Q: What’s it like working with her?
A: She’s a wonderfully kind person, and you’re like, “This is somebody that I’d like to be in business with.” I don’t know what S.J. would be doing if she wasn’t where she is at the table of life. I think she’d be an astronaut or running a multinational corporation or a champion NASCAR driver.
Q: This season, Robert and Frances are moving on, which I find bittersweet.
A: Well, don’t start dressing that carriage just yet. We never know what can happen in the post-mortem of that divorce. Last year, wow, we really did explore the darkness of a family being torn apart, and there’s still some of that conflict here and there. But now it’s principally about parenting, and getting that right with a 17- and a 13-year-old.
Q: And you acquire a new love, played by Becki Newton.

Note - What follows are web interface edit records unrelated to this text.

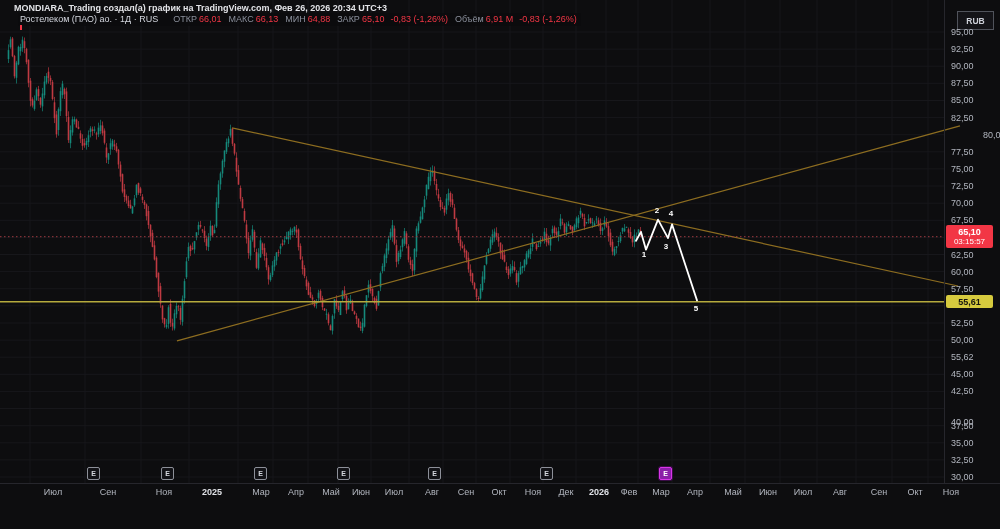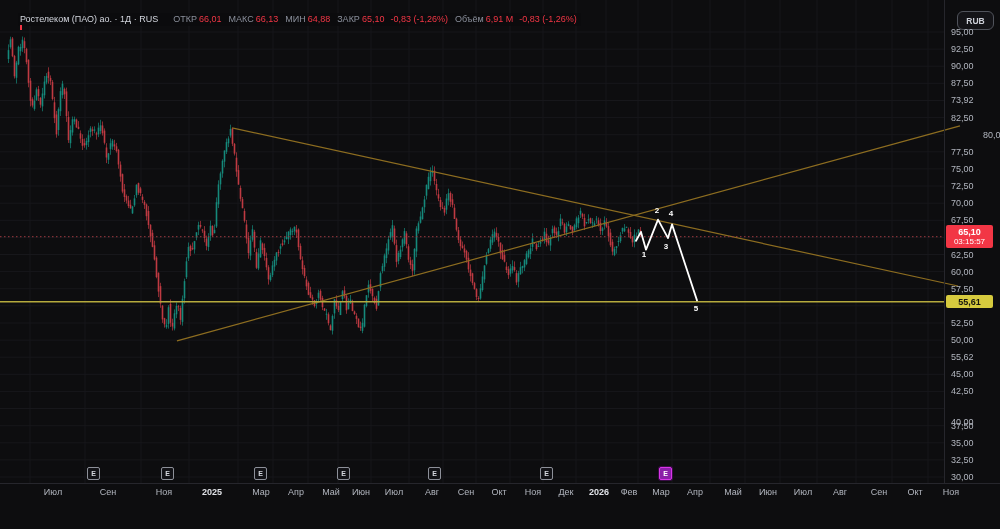--- a/index.html
+++ b/index.html
@@ -748,6 +748,7 @@
       </g>
     </svg>
 
+  <div class="byline">MONDIARA_Trading создал(а) график на TradingView.com, Фев 26, 2026 20:34 UTC+3</div>
 
   <div class="legend">
     <span class="sym">Ростелеком (ПАО) ао. · 1Д · RUS</span><span class="fl">ОТКР</span><span class="fv">66,01</span><span class="fl">МАКС</span><span class="fv">66,13</span><span class="fl">МИН</span><span class="fv">64,88</span><span class="fl">ЗАКР</span><span class="fv">65,10</span><span class="chg">-0,83 (-1,26%)</span><span class="fl">Объём</span><span class="fv">6,91 M</span><span class="chg">-0,83 (-1,26%)</span>

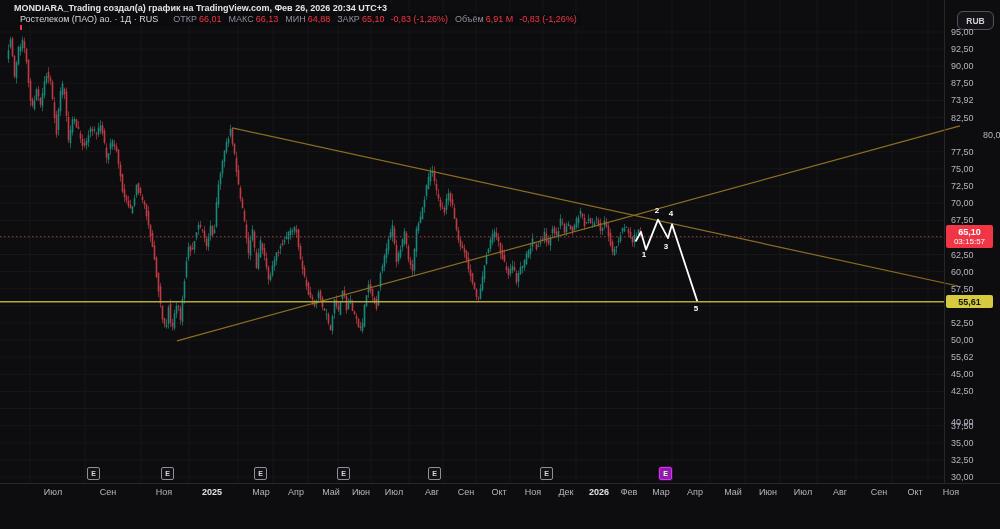--- a/index.html
+++ b/index.html
@@ -18,7 +18,7 @@
   #hsep{position:absolute;left:0;top:483px;width:1000px;height:1px;background:#26262c;z-index:3;}
   #price-axis{position:absolute;left:945px;top:0;width:55px;height:483px;z-index:4;}
   .pl{position:absolute;left:6px;font-size:9px;color:#b2b6bf;}
-  .rub-btn{position:absolute;left:12px;top:11px;width:35px;height:17px;border:1px solid #50535b;border-radius:6px;
+  .rub-btn{position:absolute;left:12px;top:11px;width:35px;height:17px;border:1px solid #50535b;border-radius:0;
            background:#141418;color:#cdd0d8;font-size:8.5px;font-weight:bold;display:flex;align-items:center;justify-content:center;}
   .cur-label{position:absolute;left:1px;width:47px;height:23px;border-radius:2px;background:#f23645;color:#fff;
              display:flex;flex-direction:column;align-items:center;justify-content:center;line-height:10px;z-index:5;}

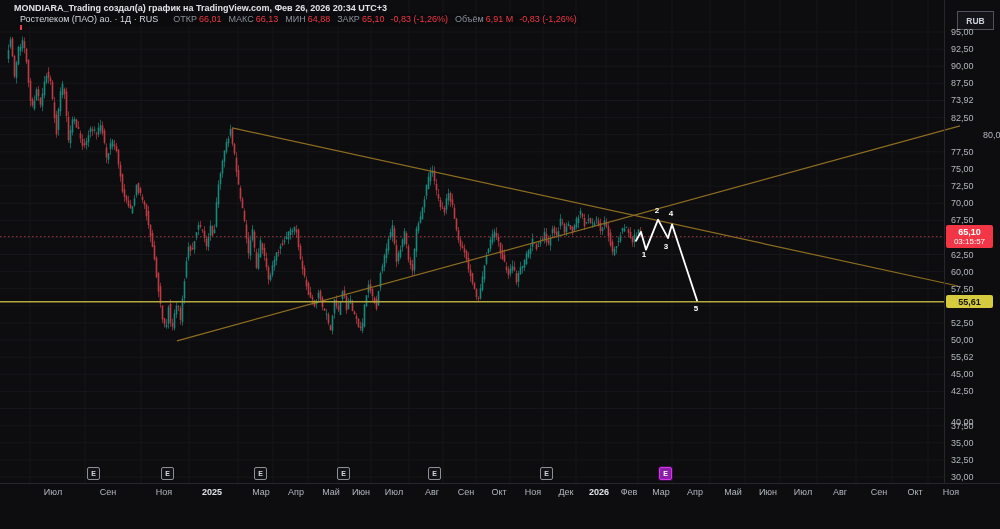--- a/index.html
+++ b/index.html
@@ -769,7 +769,7 @@
       <div class="pl" style="top: 44px;">92,50</div>
       <div class="pl" style="top: 61px;">90,00</div>
       <div class="pl" style="top: 78px;">87,50</div>
-      <div class="pl" style="top: 95px;">73,92</div>
+      <div class="pl" style="top: 95px;">85,00</div>
       <div class="pl" style="top: 113px;">82,50</div>
       <div class="pl" style="top: 130px; margin-left: 32px;">80,00</div>
       <div class="pl" style="top: 147px;">77,50</div>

A: I was concerned at first about that because Becki and I are, like, 18 years apart. But her character has a grown daughter, and we have our children, and you can make that connection emotionally after a certain age. Becki and I talked about it a good bit, and she’s like, “You know, it doesn’t seem awkward to me.” And I was like, “All right, I’ll roll with it.”
Q: You might have to shave that mustache. It’s a character unto itself.

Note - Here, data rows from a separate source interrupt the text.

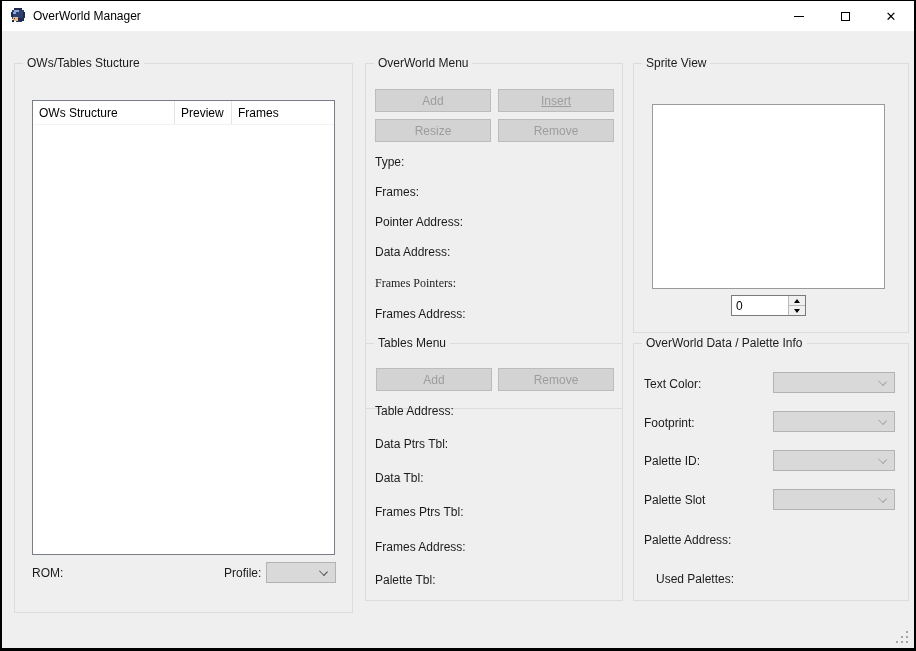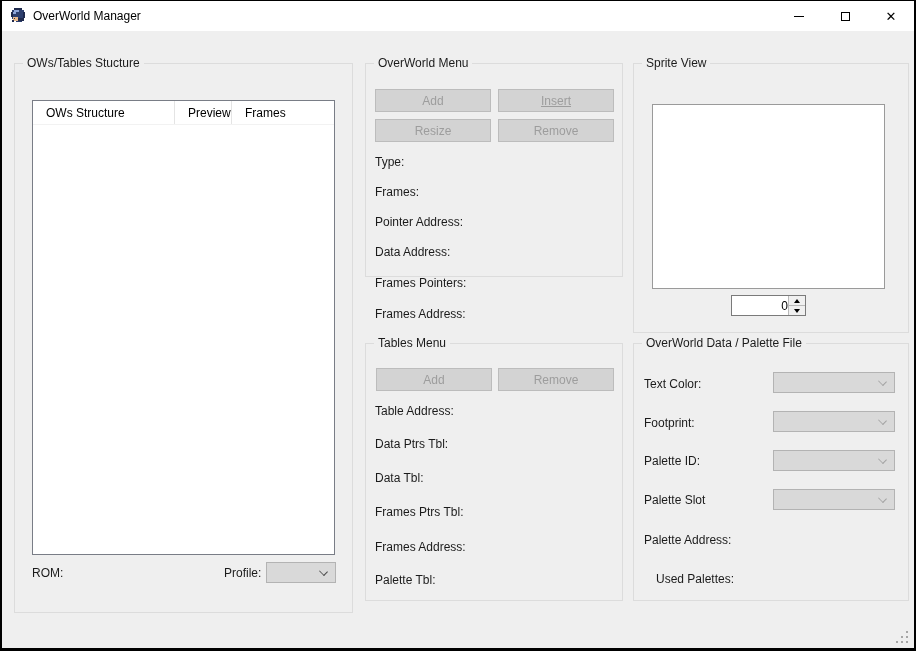--- a/index.html
+++ b/index.html
@@ -10,7 +10,7 @@
     position:relative; width:916px; height:651px;
     background:#efefef; overflow:hidden;
     border-top:1px solid #000; border-left:2px solid #000;
-    border-right:2px solid #000; border-bottom:3px solid #000;text-align:right;
+    border-right:2px solid #000; border-bottom:3px solid #000;
   }
 
   

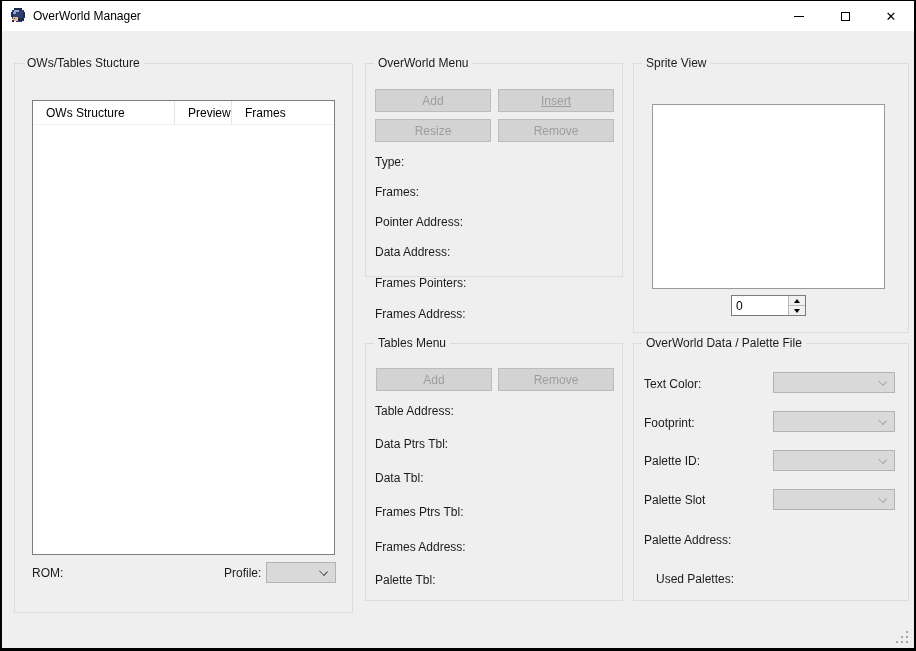--- a/index.html
+++ b/index.html
@@ -32,7 +32,7 @@
   .gtitle { position:absolute; top:-8px; left:8px; background:#efefef; padding:0 4px; color:#1b1b1b; white-space:nowrap; }
 
   .g-left   { left:12px;  top:62px;  width:339px; height:550px; }
-  .g-owmenu { left:363px; top:62px;  width:258px; height:214px; }
+  .g-owmenu { left:363px; top:62px;  width:258px; height:346px; }
   .g-tables { left:363px; top:342px; width:258px; height:258px; }
   .g-sprite { left:631px; top:62px;  width:276px; height:270px; }
   .g-pal    { left:631px; top:342px; width:276px; height:258px; }

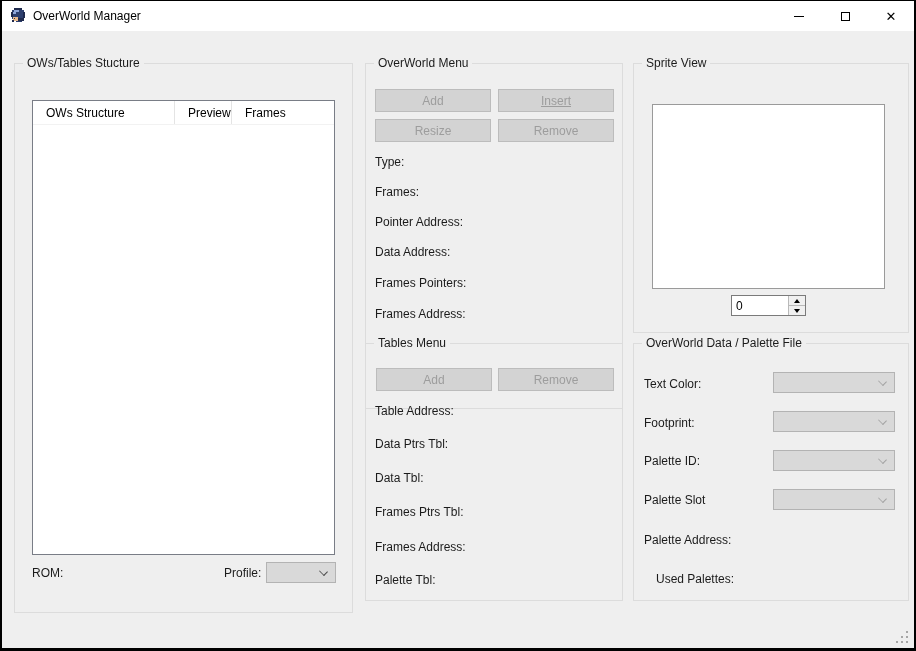--- a/index.html
+++ b/index.html
@@ -40,7 +40,7 @@
   
   .listview { position:absolute; left:17px; top:36px; width:303px; height:455px; background:#fff; border:1px solid #797d86; }
   .lv-header { display:flex; height:24px; border-bottom:1px solid #f2f2f2; }
-  .lv-col { display:flex; align-items:center; padding-left:13px; border-right:1px solid #e4e4e4; color:#000; }
+  .lv-col { display:flex; align-items:center; padding-left:6px; border-right:1px solid #e4e4e4; color:#000; }
   .lv-col.c1 { width:142px; }
   .lv-col.c2 { width:57px; }
   .lv-col.c3 { flex:1; border-right:none; }

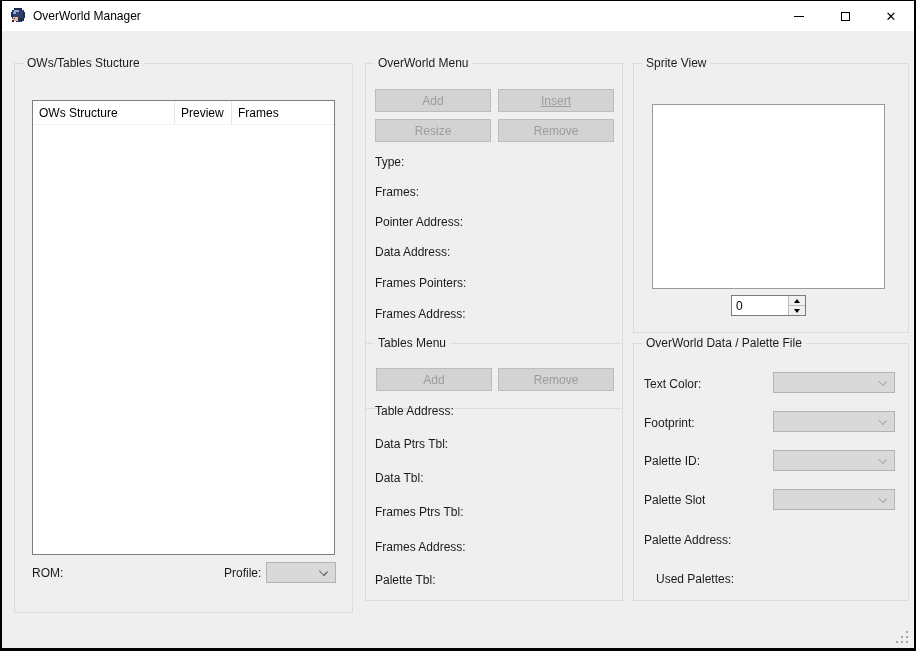--- a/index.html
+++ b/index.html
@@ -139,7 +139,7 @@
     <span class="label" style="left:9px; top:121px;">Frames:</span>
     <span class="label" style="left:9px; top:151px;">Pointer Address:</span>
     <span class="label" style="left:9px; top:181px;">Data Address:</span>
-    <span class="label" style="left:9px; top:212px;">Frames Pointers:</span>
+    <span class="label" style="left:9px; top:212px;font-family:Liberation Serif, serif;">Frames Pointers:</span>
     <span class="label" style="left:9px; top:243px;">Frames Address:</span>
   </div>
 

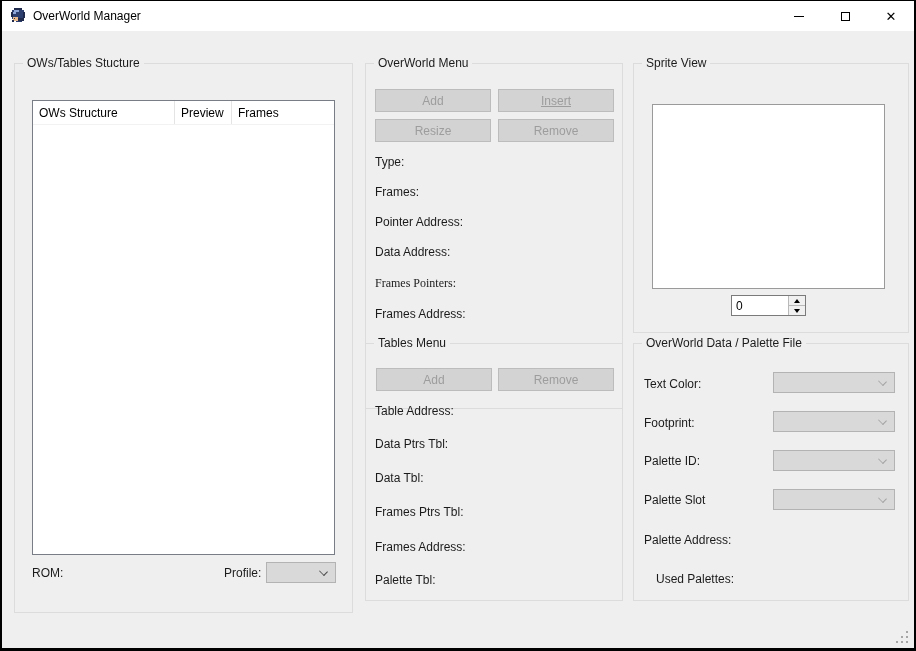--- a/index.html
+++ b/index.html
@@ -173,7 +173,7 @@
   </div>
 
   <div class="group g-pal">
-    <span class="gtitle">OverWorld Data / Palette File</span>
+    <span class="gtitle">OverWorld Data / Palette Info</span>
 
     <span class="label" style="left:10px; top:33px;">Text Color:</span>
     <span class="label" style="left:10px; top:72px;">Footprint:</span>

A: I had grown it right before we did the pilot for a role in “Daddy’s Home,” and Will Ferrell told me, “You look like a Civil War general.” I thought that’s a great look for me right now. And the mustache just turned into this cottage industry.
Q: It certainly makes a statement.
A: I didn’t even know I could grow a mustache until I did “Broken Trail” in 2006, and Robert Duvall was like, “Everybody in the Old West, they had a mustache.” If Robert Duvall says I have to have a mustache, I’m by God going to try and grow one.
Then I did “Lucky Them,” and the first day, Johnny Depp walked up, and he’s like: “Can I buy that mustache off of you? I can’t grow one at all.”
But then Randall Wallace directed me in “Heaven Is for Real,” and he goes, “Are you sure you’re not hiding behind that thing?” So a whole new fear and insecurity invaded my brand.
Q: The same fear and insecurity that sealed your fate with Frances?
A: She was so just deliciously vicious about her hatred of the mustache. Here and there, we’d have a little kissing. And she’s like, “Why is it always wet?”
Q: How has it served you in real life?
A: What’s crazy is that my girlfriend likes me with a mustache — though she’s like, “You know, it is kind of always damp.”